▶ _What is expected_
Give the entries again exactly, every one of them.

▶ _Data extracts_
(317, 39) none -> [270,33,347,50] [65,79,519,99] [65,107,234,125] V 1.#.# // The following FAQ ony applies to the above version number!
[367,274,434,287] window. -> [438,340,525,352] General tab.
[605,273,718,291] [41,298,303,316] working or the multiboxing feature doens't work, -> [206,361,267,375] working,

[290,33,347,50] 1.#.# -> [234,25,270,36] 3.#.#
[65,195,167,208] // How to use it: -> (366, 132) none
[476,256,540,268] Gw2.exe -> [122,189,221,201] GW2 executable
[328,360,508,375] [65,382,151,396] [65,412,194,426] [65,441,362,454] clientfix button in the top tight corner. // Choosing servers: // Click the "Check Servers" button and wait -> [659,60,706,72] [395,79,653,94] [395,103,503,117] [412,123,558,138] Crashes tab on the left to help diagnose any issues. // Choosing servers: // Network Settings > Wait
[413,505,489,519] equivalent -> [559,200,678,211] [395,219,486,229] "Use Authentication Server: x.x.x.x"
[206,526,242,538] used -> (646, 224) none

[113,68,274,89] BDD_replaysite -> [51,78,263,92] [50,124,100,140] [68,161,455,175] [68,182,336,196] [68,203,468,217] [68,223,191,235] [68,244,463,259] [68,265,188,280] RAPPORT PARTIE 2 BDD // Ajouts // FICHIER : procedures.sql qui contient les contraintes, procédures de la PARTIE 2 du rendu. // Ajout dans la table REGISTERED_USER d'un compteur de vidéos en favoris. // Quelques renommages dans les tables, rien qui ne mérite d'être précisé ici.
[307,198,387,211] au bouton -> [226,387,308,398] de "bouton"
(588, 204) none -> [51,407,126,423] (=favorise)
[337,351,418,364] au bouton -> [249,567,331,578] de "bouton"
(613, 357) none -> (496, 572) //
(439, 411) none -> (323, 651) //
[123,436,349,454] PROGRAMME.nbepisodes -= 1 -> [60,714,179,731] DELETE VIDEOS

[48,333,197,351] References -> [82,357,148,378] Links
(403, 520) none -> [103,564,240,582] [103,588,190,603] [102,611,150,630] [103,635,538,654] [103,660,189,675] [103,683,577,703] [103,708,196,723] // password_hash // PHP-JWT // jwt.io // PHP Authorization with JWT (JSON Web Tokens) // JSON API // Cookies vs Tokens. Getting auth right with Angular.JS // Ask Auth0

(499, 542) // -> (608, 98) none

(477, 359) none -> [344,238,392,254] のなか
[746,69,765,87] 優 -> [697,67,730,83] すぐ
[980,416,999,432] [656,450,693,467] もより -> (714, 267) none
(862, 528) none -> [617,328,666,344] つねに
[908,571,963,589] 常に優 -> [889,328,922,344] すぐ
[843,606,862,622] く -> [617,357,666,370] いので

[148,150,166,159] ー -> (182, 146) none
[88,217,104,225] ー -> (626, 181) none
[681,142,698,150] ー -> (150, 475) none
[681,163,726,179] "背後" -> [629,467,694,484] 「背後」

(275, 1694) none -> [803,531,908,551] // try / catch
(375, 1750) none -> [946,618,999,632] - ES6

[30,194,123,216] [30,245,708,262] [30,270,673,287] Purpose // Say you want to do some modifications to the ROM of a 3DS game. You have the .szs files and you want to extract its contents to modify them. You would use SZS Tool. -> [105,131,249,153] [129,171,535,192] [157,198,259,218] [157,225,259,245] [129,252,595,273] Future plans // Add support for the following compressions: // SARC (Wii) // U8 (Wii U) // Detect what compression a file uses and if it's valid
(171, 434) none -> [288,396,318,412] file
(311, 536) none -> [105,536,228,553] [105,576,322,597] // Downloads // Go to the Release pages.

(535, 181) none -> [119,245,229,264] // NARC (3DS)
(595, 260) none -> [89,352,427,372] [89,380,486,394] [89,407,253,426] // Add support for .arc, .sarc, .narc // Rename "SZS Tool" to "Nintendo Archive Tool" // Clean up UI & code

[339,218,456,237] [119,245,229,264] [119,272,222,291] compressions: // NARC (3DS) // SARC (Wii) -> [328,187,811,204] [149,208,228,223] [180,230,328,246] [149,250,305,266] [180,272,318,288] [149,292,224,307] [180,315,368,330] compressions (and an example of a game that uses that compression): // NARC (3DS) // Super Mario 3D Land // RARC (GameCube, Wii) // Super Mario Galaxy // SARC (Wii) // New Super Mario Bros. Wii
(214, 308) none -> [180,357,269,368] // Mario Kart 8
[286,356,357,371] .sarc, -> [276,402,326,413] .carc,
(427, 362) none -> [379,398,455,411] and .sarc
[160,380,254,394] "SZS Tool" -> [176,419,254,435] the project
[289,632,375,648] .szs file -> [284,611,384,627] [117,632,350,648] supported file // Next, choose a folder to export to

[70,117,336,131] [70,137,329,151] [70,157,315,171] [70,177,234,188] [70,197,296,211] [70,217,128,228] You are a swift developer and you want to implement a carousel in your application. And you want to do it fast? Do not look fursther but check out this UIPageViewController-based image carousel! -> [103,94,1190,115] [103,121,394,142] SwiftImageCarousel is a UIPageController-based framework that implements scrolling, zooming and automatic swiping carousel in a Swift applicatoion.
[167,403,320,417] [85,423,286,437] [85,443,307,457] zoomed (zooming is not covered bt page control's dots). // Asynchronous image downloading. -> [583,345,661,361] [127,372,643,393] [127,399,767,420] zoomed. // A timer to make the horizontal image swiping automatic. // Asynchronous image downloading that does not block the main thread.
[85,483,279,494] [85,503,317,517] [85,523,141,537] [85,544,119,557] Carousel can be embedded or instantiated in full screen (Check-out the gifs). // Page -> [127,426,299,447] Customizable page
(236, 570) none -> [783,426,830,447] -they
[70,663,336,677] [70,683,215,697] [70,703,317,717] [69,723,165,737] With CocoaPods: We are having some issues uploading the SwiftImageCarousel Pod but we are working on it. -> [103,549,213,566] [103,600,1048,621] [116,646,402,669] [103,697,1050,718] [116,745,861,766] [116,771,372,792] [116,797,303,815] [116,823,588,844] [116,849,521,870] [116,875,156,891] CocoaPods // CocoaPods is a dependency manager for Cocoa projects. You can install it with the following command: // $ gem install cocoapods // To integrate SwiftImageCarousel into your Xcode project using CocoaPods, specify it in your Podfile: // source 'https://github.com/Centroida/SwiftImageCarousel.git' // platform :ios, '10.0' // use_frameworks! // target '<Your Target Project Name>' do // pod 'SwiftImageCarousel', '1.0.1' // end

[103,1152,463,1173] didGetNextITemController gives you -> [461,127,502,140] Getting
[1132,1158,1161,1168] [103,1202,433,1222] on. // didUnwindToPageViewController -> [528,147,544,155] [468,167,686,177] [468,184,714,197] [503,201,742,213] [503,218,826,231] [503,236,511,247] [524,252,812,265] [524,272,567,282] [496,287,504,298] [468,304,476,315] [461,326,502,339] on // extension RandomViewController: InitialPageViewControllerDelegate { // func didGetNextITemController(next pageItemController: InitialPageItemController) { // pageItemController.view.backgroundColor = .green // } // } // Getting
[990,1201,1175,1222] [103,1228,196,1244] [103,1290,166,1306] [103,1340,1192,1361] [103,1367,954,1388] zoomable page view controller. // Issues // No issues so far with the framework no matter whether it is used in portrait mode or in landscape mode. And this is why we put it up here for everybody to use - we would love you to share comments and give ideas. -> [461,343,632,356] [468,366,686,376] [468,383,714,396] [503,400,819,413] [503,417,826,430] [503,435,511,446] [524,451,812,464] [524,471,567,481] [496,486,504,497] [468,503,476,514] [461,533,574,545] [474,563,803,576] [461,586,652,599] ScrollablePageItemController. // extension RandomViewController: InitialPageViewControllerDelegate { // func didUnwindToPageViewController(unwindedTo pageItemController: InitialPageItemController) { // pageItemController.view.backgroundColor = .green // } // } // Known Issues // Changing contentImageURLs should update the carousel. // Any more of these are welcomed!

▶ _Response below_
(317, 39) none -> [270,33,347,50] [65,79,519,99] [65,107,234,125] V 1.#.# // The following FAQ ony applies to the above version number!
[367,274,434,287] window. -> [438,340,525,352] General tab.
[605,273,718,291] [41,298,303,316] working or the multiboxing feature doens't work, -> [206,361,267,375] working,

[290,33,347,50] 1.#.# -> [234,25,270,36] 3.#.#
[65,195,167,208] // How to use it: -> (366, 132) none
[476,256,540,268] Gw2.exe -> [122,189,221,201] GW2 executable
[328,360,508,375] [65,382,151,396] [65,412,194,426] [65,441,362,454] clientfix button in the top tight corner. // Choosing servers: // Click the "Check Servers" button and wait -> [659,60,706,72] [395,79,653,94] [395,103,503,117] [412,123,558,138] Crashes tab on the left to help diagnose any issues. // Choosing servers: // Network Settings > Wait
[413,505,489,519] equivalent -> [559,200,678,211] [395,219,486,229] "Use Authentication Server: x.x.x.x"
[206,526,242,538] used -> (646, 224) none

[113,68,274,89] BDD_replaysite -> [51,78,263,92] [50,124,100,140] [68,161,455,175] [68,182,336,196] [68,203,468,217] [68,223,191,235] [68,244,463,259] [68,265,188,280] RAPPORT PARTIE 2 BDD // Ajouts // FICHIER : procedures.sql qui contient les contraintes, procédures de la PARTIE 2 du rendu. // Ajout dans la table REGISTERED_USER d'un compteur de vidéos en favoris. // Quelques renommages dans les tables, rien qui ne mérite d'être précisé ici.
[307,198,387,211] au bouton -> [226,387,308,398] de "bouton"
(588, 204) none -> [51,407,126,423] (=favorise)
[337,351,418,364] au bouton -> [249,567,331,578] de "bouton"
(613, 357) none -> (496, 572) //
(439, 411) none -> (323, 651) //
[123,436,349,454] PROGRAMME.nbepisodes -= 1 -> [60,714,179,731] DELETE VIDEOS

[48,333,197,351] References -> [82,357,148,378] Links
(403, 520) none -> [103,564,240,582] [103,588,190,603] [102,611,150,630] [103,635,538,654] [103,660,189,675] [103,683,577,703] [103,708,196,723] // password_hash // PHP-JWT // jwt.io // PHP Authorization with JWT (JSON Web Tokens) // JSON API // Cookies vs Tokens. Getting auth right with Angular.JS // Ask Auth0

(499, 542) // -> (608, 98) none

(477, 359) none -> [344,238,392,254] のなか
[746,69,765,87] 優 -> [697,67,730,83] すぐ
[980,416,999,432] [656,450,693,467] もより -> (714, 267) none
(862, 528) none -> [617,328,666,344] つねに
[908,571,963,589] 常に優 -> [889,328,922,344] すぐ
[843,606,862,622] く -> [617,357,666,370] いので

[148,150,166,159] ー -> (182, 146) none
[88,217,104,225] ー -> (626, 181) none
[681,142,698,150] ー -> (150, 475) none
[681,163,726,179] "背後" -> [629,467,694,484] 「背後」

(275, 1694) none -> [803,531,908,551] // try / catch
(375, 1750) none -> [946,618,999,632] - ES6

[30,194,123,216] [30,245,708,262] [30,270,673,287] Purpose // Say you want to do some modifications to the ROM of a 3DS game. You have the .szs files and you want to extract its contents to modify them. You would use SZS Tool. -> [105,131,249,153] [129,171,535,192] [157,198,259,218] [157,225,259,245] [129,252,595,273] Future plans // Add support for the following compressions: // SARC (Wii) // U8 (Wii U) // Detect what compression a file uses and if it's valid
(171, 434) none -> [288,396,318,412] file
(311, 536) none -> [105,536,228,553] [105,576,322,597] // Downloads // Go to the Release pages.

(535, 181) none -> [119,245,229,264] // NARC (3DS)
(595, 260) none -> [89,352,427,372] [89,380,486,394] [89,407,253,426] // Add support for .arc, .sarc, .narc // Rename "SZS Tool" to "Nintendo Archive Tool" // Clean up UI & code

[339,218,456,237] [119,245,229,264] [119,272,222,291] compressions: // NARC (3DS) // SARC (Wii) -> [328,187,811,204] [149,208,228,223] [180,230,328,246] [149,250,305,266] [180,272,318,288] [149,292,224,307] [180,315,368,330] compressions (and an example of a game that uses that compression): // NARC (3DS) // Super Mario 3D Land // RARC (GameCube, Wii) // Super Mario Galaxy // SARC (Wii) // New Super Mario Bros. Wii
(214, 308) none -> [180,357,269,368] // Mario Kart 8
[286,356,357,371] .sarc, -> [276,402,326,413] .carc,
(427, 362) none -> [379,398,455,411] and .sarc
[160,380,254,394] "SZS Tool" -> [176,419,254,435] the project
[289,632,375,648] .szs file -> [284,611,384,627] [117,632,350,648] supported file // Next, choose a folder to export to

[70,117,336,131] [70,137,329,151] [70,157,315,171] [70,177,234,188] [70,197,296,211] [70,217,128,228] You are a swift developer and you want to implement a carousel in your application. And you want to do it fast? Do not look fursther but check out this UIPageViewController-based image carousel! -> [103,94,1190,115] [103,121,394,142] SwiftImageCarousel is a UIPageController-based framework that implements scrolling, zooming and automatic swiping carousel in a Swift applicatoion.
[167,403,320,417] [85,423,286,437] [85,443,307,457] zoomed (zooming is not covered bt page control's dots). // Asynchronous image downloading. -> [583,345,661,361] [127,372,643,393] [127,399,767,420] zoomed. // A timer to make the horizontal image swiping automatic. // Asynchronous image downloading that does not block the main thread.
[85,483,279,494] [85,503,317,517] [85,523,141,537] [85,544,119,557] Carousel can be embedded or instantiated in full screen (Check-out the gifs). // Page -> [127,426,299,447] Customizable page
(236, 570) none -> [783,426,830,447] -they
[70,663,336,677] [70,683,215,697] [70,703,317,717] [69,723,165,737] With CocoaPods: We are having some issues uploading the SwiftImageCarousel Pod but we are working on it. -> [103,549,213,566] [103,600,1048,621] [116,646,402,669] [103,697,1050,718] [116,745,861,766] [116,771,372,792] [116,797,303,815] [116,823,588,844] [116,849,521,870] [116,875,156,891] CocoaPods // CocoaPods is a dependency manager for Cocoa projects. You can install it with the following command: // $ gem install cocoapods // To integrate SwiftImageCarousel into your Xcode project using CocoaPods, specify it in your Podfile: // source 'https://github.com/Centroida/SwiftImageCarousel.git' // platform :ios, '10.0' // use_frameworks! // target '<Your Target Project Name>' do // pod 'SwiftImageCarousel', '1.0.1' // end

[103,1152,463,1173] didGetNextITemController gives you -> [461,127,502,140] Getting
[1132,1158,1161,1168] [103,1202,433,1222] on. // didUnwindToPageViewController -> [528,147,544,155] [468,167,686,177] [468,184,714,197] [503,201,742,213] [503,218,826,231] [503,236,511,247] [524,252,812,265] [524,272,567,282] [496,287,504,298] [468,304,476,315] [461,326,502,339] on // extension RandomViewController: InitialPageViewControllerDelegate { // func didGetNextITemController(next pageItemController: InitialPageItemController) { // pageItemController.view.backgroundColor = .green // } // } // Getting
[990,1201,1175,1222] [103,1228,196,1244] [103,1290,166,1306] [103,1340,1192,1361] [103,1367,954,1388] zoomable page view controller. // Issues // No issues so far with the framework no matter whether it is used in portrait mode or in landscape mode. And this is why we put it up here for everybody to use - we would love you to share comments and give ideas. -> [461,343,632,356] [468,366,686,376] [468,383,714,396] [503,400,819,413] [503,417,826,430] [503,435,511,446] [524,451,812,464] [524,471,567,481] [496,486,504,497] [468,503,476,514] [461,533,574,545] [474,563,803,576] [461,586,652,599] ScrollablePageItemController. // extension RandomViewController: InitialPageViewControllerDelegate { // func didUnwindToPageViewController(unwindedTo pageItemController: InitialPageItemController) { // pageItemController.view.backgroundColor = .green // } // } // Known Issues // Changing contentImageURLs should update the carousel. // Any more of these are welcomed!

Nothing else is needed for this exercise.